**Task objective**
Beneath this task are records; count the lines among them that contain the word "radius" and answer with the number only.

**Records for the exercise**

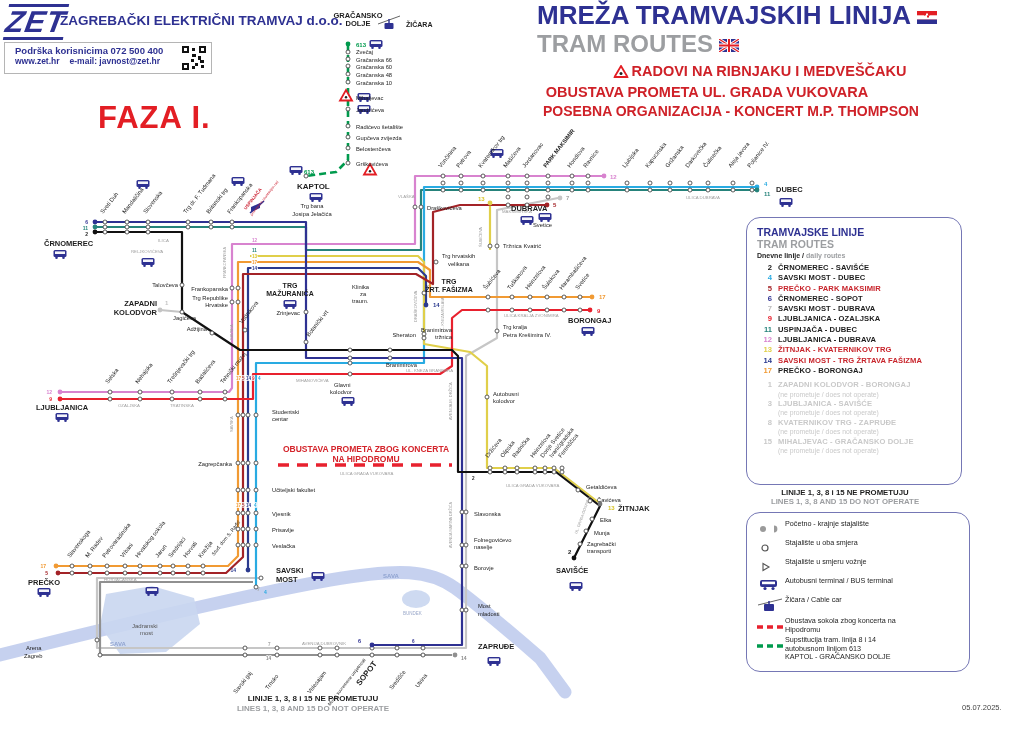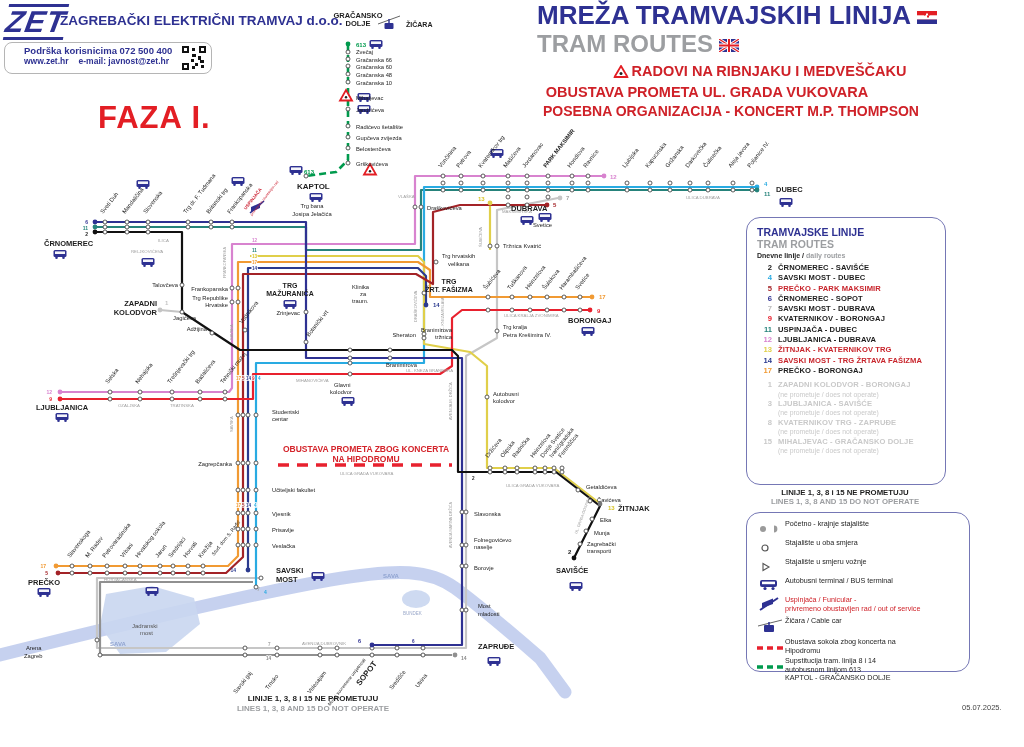--- a/index.html
+++ b/index.html
@@ -3,35 +3,35 @@
 <meta charset="utf-8">
 <style>
   html,body{margin:0;padding:0;}
   body{width:1024px;height:747px;position:relative;background:#fff;overflow:hidden;
        font-family:"Liberation Sans",sans-serif;color:#1d1d1d;}
   .abs{position:absolute;}
   
   #logo{left:6px;top:4px;font-style:italic;font-weight:bold;font-size:30px;color:#2e3192;
         transform:skewX(-10deg);letter-spacing:1px;border-top:3px solid #2e3192;border-bottom:3px solid #2e3192;line-height:1;}
   #company{left:60px;top:13px;font-size:13.5px;font-weight:bold;color:#2e3192;}
-  #supportbox{left:4px;top:42px;width:208px;height:32px;border:1px solid #b5b5b5;border-radius:8px;padding:2px 19px;box-sizing:border-box;}
+  #supportbox{left:4px;top:42px;width:208px;height:32px;border:1px solid #b5b5b5;border-radius:0;padding:2px 10px;box-sizing:border-box;}
   #support1{font-size:9.5px;font-weight:bold;color:#2e3192;}
   #support2{font-size:8.5px;font-weight:bold;color:#2e3192;}
   #support2 span{margin-right:10px;}
   #qr{right:5px;top:3px;position:absolute;}
   #faza{left:98px;top:100px;font-size:31px;font-weight:bold;color:#e31e24;letter-spacing:1px;}
   #title-main{left:537px;top:0px;font-size:26px;font-weight:bold;color:#2e3192;white-space:nowrap;}
   #title-sub{left:537px;top:30px;font-size:24px;font-weight:bold;color:#9c9ea1;white-space:nowrap;}
   .warn{font-weight:bold;color:#cf2128;white-space:nowrap;transform:translateX(-50%);}
   #warn1{left:760px;top:63px;font-size:14.5px;}
   #warn2{left:707px;top:84px;font-size:14.5px;}
   #warn3{left:731px;top:103px;font-size:14px;}
   .flag{display:inline-block;vertical-align:middle;margin-left:6px;}
   
-  #routesbox{left:746px;top:217px;width:200px;height:268px;border:1.5px solid #7577b5;border-radius:14px;
+  #routesbox{left:746px;top:217px;width:216px;height:268px;border:1.5px solid #7577b5;border-radius:14px;
              padding:8px 10px;box-sizing:border-box;}
   #routes-title{font-size:10.5px;font-weight:bold;color:#2e3192;}
   #routes-sub{font-size:10.5px;font-weight:bold;color:#9c9ea1;}
   #routes-daily{font-size:7px;font-weight:bold;margin:2px 0 4px 0;}
   #routes-daily span{color:#9c9ea1;}
   .rrow{display:flex;font-size:7.6px;line-height:10.3px;}
   .rnum{width:15px;text-align:right;font-weight:bold;margin-right:6px;flex:none;}
   .rname{font-weight:bold;letter-spacing:.1px;}
   .rnote{font-size:6.8px;color:#c9c9c9;line-height:8.5px;margin-left:21px;}
   .inactive .rnum,.inactive .rname{color:#c9c9c9 !important;}
@@ -748,21 +748,21 @@
       <div class="rrow">
         <span class="rnum" style="color:#2e3192">6</span>
         <span class="rname" style="color:#1d1d1d">ČRNOMEREC - SOPOT</span>
       </div>
       <div class="rrow">
         <span class="rnum" style="color:#b9b9b9">7</span>
         <span class="rname" style="color:#1d1d1d">SAVSKI MOST - DUBRAVA</span>
       </div>
       <div class="rrow">
         <span class="rnum" style="color:#e8212e">9</span>
-        <span class="rname" style="color:#1d1d1d">KVATERNIKOV - BORONGAJ</span>
+        <span class="rname" style="color:#1d1d1d">LJUBLJANICA - OZALJSKA</span>
       </div>
       <div class="rrow">
         <span class="rnum" style="color:#26837b">11</span>
         <span class="rname" style="color:#1d1d1d">USPINJAČA - DUBEC</span>
       </div>
       <div class="rrow">
         <span class="rnum" style="color:#d883cf">12</span>
         <span class="rname" style="color:#1d1d1d">LJUBLJANICA - DUBRAVA</span>
       </div>
       <div class="rrow">
@@ -837,30 +837,20 @@
           <rect x="5" y="2.6" width="13" height="2.6" fill="#fff"></rect>
           <circle cx="8" cy="9.5" r="1.6" fill="#2e3192"></circle>
           <circle cx="16" cy="9.5" r="1.6" fill="#2e3192"></circle>
         </svg></div>
       <div class="slabel">
         <div>Autobusni terminal / BUS terminal</div>
       </div>
     </div>
     <div class="srow">
       <div class="sicon"><svg width="26" height="16">
-          <line x1="3" y1="14" x2="21" y2="2" stroke="#2e3192" stroke-width="2"></line>
-          <path d="M5,7 L16,2.5 L16,8 L5,12 Z" fill="#2e3192"></path>
-        </svg></div>
-      <div class="slabel red">
-        <div>Uspinjača / Funicular -</div>
-        <div>privremeno obustavljen rad / out of service</div>
-      </div>
-    </div>
-    <div class="srow">
-      <div class="sicon"><svg width="26" height="16">
           <line x1="1" y1="9" x2="25" y2="3" stroke="#666" stroke-width="1"></line>
           <line x1="12" y1="5" x2="12" y2="8" stroke="#2e3192" stroke-width="1.5"></line>
           <rect x="7" y="8" width="10" height="7" rx="1" fill="#2e3192"></rect>
         </svg></div>
       <div class="slabel">
         <div>Žičara / Cable car</div>
       </div>
     </div>
     <div class="srow">
       <div class="sicon"><svg width="26" height="8">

**Answer**
4